1. World Health Organization, India Country Office, Delhi, India

2. Division of Tuberculosis Elimination, Centers for Disease Control and Prevention, Atlanta, Georgia, USA

3. Tuberculosis Control Branch, California Department of Public Health, Richmond, California, USA

4. Bureau of Tuberculosis Control, New York City Department of Health and Mental Hygiene, New York, USA

5. Heartland National Tuberculosis Center, San Antonio, Texas, USA

6. Tuberculosis Elimination Program, Tennessee Department of Health, Nashville, Tennessee, USA

Abstract

Abstract Background In 2012, the Food and Drug Administration approved use of bedaquiline fumarate as part of combination therapy for multidrug-resistant tuberculosis (MDR TB). We describe treatment outcomes, safety, and tolerability of bedaquiline in our case series. Methods Data on patients started on bedaquiline for MDR TB between September 2012 and August 2016 were collected retrospectively through 4 TB programs using a standardized abstraction tool. Data were analyzed using univariate methods. Adverse events were graded using the Common Terminology Criteria for Adverse Events. Results Of 14 patients, 7 (50%) had MDR, 4 (29%) had pre–extensively drug-resistant (XDR), and 3 (21%) had XDR TB. All had pulmonary TB, 5 (36%) had pulmonary and extrapulmonary TB, and 9/13 (69%) were smear positive. One patient (7%) had HIV coinfection, 5 (36%) had diabetes mellitus, and 5/14 (36%) had previous treatment TB. All patients were non–US-born and 5/14 (36%) had private insurance. All patients achieved sputum culture conversion within a mean of 71 days (26–116); 5 after starting bedaquiline.
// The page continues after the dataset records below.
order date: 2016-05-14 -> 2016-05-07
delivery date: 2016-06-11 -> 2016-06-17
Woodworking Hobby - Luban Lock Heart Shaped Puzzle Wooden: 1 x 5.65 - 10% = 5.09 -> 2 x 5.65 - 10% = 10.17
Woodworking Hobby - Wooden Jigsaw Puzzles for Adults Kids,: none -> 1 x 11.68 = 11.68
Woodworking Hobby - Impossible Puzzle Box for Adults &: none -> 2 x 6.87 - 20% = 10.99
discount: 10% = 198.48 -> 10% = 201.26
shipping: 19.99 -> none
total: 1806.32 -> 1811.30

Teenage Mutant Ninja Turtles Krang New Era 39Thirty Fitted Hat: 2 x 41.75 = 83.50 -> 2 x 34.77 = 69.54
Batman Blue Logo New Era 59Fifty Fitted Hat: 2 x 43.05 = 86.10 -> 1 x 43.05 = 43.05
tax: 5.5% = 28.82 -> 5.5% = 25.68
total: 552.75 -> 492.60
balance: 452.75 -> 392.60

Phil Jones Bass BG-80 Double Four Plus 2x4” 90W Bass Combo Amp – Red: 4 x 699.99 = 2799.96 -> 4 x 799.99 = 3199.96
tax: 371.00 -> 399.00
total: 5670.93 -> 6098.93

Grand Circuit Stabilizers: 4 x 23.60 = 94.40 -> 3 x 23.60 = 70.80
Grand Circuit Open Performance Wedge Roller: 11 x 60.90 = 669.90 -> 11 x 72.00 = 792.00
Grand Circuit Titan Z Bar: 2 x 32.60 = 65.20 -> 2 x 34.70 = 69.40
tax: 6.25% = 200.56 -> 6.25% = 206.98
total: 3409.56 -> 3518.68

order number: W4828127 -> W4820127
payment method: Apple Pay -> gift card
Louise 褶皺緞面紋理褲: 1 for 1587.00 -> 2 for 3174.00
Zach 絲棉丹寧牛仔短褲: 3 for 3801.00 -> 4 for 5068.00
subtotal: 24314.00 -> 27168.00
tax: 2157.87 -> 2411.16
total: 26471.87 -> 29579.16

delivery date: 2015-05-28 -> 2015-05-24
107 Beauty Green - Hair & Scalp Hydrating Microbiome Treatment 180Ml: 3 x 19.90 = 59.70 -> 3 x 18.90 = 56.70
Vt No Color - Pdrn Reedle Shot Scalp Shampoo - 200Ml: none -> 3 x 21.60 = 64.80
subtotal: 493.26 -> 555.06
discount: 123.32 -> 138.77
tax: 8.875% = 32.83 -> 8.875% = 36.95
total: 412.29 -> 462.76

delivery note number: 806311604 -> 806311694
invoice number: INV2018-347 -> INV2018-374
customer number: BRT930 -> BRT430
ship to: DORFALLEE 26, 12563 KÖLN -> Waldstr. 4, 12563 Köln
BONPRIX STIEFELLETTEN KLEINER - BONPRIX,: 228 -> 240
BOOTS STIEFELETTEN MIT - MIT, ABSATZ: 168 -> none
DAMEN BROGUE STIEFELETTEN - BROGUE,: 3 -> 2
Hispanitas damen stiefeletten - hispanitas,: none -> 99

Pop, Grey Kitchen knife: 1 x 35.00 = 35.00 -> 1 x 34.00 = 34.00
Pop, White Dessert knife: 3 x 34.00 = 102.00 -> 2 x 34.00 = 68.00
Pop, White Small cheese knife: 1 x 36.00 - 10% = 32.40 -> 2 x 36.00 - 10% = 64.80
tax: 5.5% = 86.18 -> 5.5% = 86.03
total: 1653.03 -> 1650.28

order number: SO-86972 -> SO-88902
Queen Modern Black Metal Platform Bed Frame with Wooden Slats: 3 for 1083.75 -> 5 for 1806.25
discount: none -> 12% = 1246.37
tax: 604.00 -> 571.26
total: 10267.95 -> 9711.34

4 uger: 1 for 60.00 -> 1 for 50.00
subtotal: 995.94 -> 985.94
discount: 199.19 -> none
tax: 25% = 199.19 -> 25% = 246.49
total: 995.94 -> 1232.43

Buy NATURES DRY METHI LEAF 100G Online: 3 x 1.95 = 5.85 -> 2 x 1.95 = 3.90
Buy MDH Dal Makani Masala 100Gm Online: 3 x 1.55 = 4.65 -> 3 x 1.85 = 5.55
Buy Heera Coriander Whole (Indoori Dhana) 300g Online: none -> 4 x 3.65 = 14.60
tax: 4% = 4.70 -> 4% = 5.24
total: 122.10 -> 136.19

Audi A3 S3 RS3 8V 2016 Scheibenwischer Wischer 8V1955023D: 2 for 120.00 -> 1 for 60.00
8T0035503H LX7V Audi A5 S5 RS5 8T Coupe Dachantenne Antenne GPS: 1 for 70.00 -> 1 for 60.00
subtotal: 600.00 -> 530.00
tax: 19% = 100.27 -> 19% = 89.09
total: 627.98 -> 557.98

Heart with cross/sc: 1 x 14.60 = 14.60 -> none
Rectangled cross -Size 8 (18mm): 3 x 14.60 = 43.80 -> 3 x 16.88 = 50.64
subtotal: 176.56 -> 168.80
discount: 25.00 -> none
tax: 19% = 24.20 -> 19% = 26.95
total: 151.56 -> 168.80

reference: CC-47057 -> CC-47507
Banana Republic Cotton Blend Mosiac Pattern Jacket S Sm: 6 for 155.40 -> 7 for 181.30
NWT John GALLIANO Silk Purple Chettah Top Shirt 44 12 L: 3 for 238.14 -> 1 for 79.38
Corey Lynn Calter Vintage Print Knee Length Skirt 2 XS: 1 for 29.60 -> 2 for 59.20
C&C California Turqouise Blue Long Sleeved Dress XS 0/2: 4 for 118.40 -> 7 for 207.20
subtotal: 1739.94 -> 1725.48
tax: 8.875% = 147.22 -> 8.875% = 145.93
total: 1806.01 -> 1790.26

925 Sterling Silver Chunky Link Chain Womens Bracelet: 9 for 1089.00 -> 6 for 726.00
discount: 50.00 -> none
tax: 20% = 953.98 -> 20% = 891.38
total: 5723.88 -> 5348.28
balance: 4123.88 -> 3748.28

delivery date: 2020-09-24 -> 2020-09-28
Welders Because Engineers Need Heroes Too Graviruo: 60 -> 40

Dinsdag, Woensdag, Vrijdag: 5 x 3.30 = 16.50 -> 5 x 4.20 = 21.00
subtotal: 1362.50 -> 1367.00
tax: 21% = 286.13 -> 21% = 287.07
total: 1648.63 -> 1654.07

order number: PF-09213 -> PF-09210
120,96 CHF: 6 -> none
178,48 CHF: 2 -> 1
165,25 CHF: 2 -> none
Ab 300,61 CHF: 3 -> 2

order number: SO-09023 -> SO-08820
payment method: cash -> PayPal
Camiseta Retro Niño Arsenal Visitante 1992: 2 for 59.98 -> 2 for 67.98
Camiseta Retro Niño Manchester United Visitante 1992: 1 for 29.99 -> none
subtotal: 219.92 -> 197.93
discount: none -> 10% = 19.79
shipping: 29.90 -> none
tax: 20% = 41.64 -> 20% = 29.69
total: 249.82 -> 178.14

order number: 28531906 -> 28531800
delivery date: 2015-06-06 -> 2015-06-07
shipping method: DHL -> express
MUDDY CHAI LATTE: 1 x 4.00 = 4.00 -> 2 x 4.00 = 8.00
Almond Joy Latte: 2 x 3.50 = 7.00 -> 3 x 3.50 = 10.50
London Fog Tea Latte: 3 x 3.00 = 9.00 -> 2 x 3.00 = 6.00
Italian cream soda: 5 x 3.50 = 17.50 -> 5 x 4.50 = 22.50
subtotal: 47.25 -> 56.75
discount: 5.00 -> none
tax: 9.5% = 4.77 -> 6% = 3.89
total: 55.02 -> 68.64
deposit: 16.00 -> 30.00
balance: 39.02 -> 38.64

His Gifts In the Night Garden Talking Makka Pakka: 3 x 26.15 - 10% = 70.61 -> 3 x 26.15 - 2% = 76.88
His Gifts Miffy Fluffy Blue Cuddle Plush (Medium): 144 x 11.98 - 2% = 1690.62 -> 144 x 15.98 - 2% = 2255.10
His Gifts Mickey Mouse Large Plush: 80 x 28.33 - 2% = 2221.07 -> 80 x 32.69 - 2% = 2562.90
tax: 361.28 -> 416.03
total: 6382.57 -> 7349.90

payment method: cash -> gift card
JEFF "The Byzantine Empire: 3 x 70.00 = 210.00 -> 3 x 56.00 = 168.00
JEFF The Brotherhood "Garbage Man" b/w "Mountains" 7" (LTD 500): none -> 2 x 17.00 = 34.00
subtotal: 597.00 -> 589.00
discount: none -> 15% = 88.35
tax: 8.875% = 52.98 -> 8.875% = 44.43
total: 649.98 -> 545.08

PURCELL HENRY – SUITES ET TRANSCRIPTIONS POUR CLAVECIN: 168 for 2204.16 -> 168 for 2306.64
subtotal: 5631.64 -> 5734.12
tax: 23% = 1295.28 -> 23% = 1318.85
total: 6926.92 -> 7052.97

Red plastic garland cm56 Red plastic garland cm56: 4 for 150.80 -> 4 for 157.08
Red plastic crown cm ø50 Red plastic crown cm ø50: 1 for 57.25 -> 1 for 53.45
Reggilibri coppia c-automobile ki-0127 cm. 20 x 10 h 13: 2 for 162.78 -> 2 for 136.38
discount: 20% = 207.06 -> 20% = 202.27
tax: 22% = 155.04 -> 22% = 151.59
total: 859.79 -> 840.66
Twelve (86%) completed treatment and 1 (7%) moved out of the country. One patient (7%) had QTc prolongation >500 milliseconds and died 20 months after discontinuing bedaquiline of a cause not attributable to the drug. Common adverse events were peripheral neuropathy 7/14 (50%), not customarily associated with bedaquiline use, and QTc prolongation 6/14 (43%). Conclusions Of 14 patients, 1 (7%) had an adverse event necessitating bedaquiline discontinuation. Safety, culture conversion, and treatment completion in this series (7%) support use of bedaquiline for the treatment of MDR/XDR TB.

Publisher

Oxford University Press (OUP)

Subject

Infectious Diseases,Microbiology (medical)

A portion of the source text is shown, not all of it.